> _PROBLEM DESCRIPTION_:
From the entries provided below, copy each line that contains the word "version".

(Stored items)
=======
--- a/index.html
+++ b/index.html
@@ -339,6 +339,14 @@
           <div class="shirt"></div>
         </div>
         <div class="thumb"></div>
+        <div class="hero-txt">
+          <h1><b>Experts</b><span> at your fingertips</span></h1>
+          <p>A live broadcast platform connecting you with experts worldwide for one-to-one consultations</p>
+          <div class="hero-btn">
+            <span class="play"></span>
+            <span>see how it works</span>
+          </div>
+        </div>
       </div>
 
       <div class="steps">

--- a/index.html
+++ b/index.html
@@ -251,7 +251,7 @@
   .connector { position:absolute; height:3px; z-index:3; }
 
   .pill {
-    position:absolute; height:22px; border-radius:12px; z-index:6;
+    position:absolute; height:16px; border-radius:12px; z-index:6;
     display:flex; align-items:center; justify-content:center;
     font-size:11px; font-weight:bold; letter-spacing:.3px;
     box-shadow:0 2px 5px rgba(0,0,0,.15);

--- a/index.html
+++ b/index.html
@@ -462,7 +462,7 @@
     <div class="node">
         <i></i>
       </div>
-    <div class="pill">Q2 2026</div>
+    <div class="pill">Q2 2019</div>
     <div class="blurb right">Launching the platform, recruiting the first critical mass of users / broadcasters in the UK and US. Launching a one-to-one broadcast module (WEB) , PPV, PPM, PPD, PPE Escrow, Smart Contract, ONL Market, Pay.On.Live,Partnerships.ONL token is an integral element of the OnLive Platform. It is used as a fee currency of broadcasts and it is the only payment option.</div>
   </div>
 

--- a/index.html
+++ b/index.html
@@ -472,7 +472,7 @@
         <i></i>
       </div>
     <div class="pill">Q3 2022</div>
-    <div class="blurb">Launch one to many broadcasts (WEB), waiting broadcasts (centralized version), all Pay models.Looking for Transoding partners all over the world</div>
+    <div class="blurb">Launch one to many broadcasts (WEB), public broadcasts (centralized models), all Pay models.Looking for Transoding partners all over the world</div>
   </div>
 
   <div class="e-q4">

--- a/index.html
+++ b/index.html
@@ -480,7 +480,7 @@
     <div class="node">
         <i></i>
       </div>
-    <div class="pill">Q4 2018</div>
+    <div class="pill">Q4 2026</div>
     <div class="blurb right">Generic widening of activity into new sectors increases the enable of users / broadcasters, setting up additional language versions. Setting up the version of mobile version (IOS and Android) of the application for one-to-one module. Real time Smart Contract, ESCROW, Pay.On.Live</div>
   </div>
=======
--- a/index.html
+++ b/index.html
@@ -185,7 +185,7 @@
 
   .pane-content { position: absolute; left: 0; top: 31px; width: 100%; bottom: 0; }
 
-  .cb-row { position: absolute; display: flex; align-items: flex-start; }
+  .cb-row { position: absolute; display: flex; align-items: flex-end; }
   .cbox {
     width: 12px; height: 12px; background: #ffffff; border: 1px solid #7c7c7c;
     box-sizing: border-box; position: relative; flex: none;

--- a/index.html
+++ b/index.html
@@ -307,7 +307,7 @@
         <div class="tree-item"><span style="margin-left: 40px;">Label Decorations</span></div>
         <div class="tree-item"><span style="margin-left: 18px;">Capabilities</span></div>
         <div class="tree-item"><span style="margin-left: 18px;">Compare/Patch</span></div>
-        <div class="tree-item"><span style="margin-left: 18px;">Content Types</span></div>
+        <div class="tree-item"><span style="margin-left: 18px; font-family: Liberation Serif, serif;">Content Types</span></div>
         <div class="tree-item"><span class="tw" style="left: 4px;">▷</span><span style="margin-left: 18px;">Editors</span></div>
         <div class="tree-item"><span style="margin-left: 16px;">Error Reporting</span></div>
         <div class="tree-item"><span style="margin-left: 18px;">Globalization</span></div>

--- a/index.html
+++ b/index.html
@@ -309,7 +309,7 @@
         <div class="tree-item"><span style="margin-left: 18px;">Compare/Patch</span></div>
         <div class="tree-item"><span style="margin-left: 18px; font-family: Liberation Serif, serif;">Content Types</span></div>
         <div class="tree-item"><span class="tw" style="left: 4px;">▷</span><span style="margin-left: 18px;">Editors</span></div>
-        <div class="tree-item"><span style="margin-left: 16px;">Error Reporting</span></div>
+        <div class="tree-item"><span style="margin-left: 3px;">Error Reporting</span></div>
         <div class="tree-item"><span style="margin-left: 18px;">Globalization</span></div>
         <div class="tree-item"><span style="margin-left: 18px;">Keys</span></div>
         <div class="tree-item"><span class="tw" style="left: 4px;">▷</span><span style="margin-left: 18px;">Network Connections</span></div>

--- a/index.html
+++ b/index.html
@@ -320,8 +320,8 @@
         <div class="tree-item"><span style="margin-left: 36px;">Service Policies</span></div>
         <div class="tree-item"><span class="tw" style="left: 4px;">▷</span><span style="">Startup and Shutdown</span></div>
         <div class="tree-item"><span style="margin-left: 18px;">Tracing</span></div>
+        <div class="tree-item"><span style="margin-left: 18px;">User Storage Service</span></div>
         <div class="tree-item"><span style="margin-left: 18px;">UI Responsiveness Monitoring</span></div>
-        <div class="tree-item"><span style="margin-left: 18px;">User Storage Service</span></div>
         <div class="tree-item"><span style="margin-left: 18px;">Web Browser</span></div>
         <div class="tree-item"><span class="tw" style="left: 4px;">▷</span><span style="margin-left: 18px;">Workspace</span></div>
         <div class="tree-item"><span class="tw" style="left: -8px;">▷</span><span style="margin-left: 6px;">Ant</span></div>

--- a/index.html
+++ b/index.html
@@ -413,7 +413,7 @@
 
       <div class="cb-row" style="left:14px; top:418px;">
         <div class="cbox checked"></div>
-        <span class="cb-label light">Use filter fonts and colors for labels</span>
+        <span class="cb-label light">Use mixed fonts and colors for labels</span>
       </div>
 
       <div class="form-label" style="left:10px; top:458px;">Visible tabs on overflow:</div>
=======
> _RESPONSE TO THIS TASK_:
-    <div class="blurb">Launch one to many broadcasts (WEB), waiting broadcasts (centralized version), all Pay models.Looking for Transoding partners all over the world</div>
     <div class="blurb right">Generic widening of activity into new sectors increases the enable of users / broadcasters, setting up additional language versions. Setting up the version of mobile version (IOS and Android) of the application for one-to-one module. Real time Smart Contract, ESCROW, Pay.On.Live</div>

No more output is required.